FEC ethernet issues [Was: PL310 errata workarounds]

Wed Apr 2 09:51:13 PDT 2014

On Wed, Apr 02, 2014 at 11:33:22AM +0000, fugang.duan at freescale.com wrote:
> In kernel 3.0.35, there have no CMA memory allocate mechanism.
> Below Kernel configs are enabled:
> CONFIG_ARM_DMA_MEM_BUFFERABLE
> CONFIG_SMP
> 
> If use dma_alloc_coherent() allocate memory, it must be non-cacheable,
> but bufferable.  The new invented api "dma_alloc_noncacheable()"
> allocate memory is non-cacheable, non-bufferable, the memory type is
> Strongly ordered.

Right, so what you've just said is that it's fine to violate the
requirements of the architecture L1 memory model by setting up a
strongly ordered memory mapping for the same physical addresses as
an existing mapping which is mapped as normal memory.

Sorry, I'm not going to listen to you anymore, you just lost any kind
of authority on this matter.

> >> So wmb() is not necessary.
> >
> >Even on non-cacheable normal memory, the wmb() is required.  Please read up in
> >the ARM architecture reference manual about memory types and their various
> >attributes, followed by the memory ordering chapters.
> >
> >> Yes, it don't impact imx6q since cpu loading is not bottleneck due
> >> rx/tx bandwidth is slow and multi-cores.  But for imx6sx, enet rx can
> >> reach at 940Mbps, tx can reach at 900Mbps, imx6sx is sigle core.
> >
> >What netdev features do you support to achieve that?
> >
> Imx6sx enet accleration feature support crc checksum, interrupt coalescing.
> So we enable the two features.

Checksum and... presumably you're referring to NAPI don't get you to that
kind of speed.  Even on x86, you can't get close to wire speed without
GSO, which you need scatter-gather for, and you don't support that.  So
I don't believe your 900Mbps figure.

Plus, as you're memcpy'ing every packet received, I don't believe you can
reach 940Mbps receive either.

> >> Enet IP don't support TSO feaure, cpu loading is the bottleneck. Wmb()
> >> is very expensive which cause tx performance drop much.
> >
> >wmb() is very expensive because of the L2 cache code using a sledge hammer with
> >it - particularly the spinlock, which has a large overhead if lockdep or
> >spinlock debugging is enabled.
>
> Yes, if add wmb() to xmit(), imx6sx enet performance will drop more
> than 100Mbps.

In any case, I suspect that isn't directly attributable to wmb() itself.
What I've noticed is that even changing an unsigned short to an unsigned
int *can* result in a substantial performance drop.  Although the
unsigned int results in fewer instructions, it's lower performance because
they're placed differently, and the efficiency of the instruction cache
changes, resulting in different throughput.
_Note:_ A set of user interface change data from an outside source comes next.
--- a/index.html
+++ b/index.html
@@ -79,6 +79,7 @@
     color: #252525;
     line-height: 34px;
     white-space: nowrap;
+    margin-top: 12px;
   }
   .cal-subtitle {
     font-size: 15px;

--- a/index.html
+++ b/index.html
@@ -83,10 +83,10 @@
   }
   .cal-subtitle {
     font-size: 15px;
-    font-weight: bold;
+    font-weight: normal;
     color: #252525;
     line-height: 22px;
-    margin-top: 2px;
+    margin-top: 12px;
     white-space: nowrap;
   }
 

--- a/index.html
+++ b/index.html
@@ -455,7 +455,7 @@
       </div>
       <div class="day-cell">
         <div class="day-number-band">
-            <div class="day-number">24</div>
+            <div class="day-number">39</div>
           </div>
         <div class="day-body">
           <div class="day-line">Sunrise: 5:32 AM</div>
What this means is that even changing compiler versions can get you
significantly different performance figures.  So I don't attribute very
much creedence to "wmb() causes performance to drop 100Mbps".  It may
very well go back up with some other changes which result in a slightly
different placement of the instructions.

-- 
FTTC broadband for 0.8mile line: now at 9.7Mbps down 460kbps up... slowly
improving, and getting towards what was expected from it.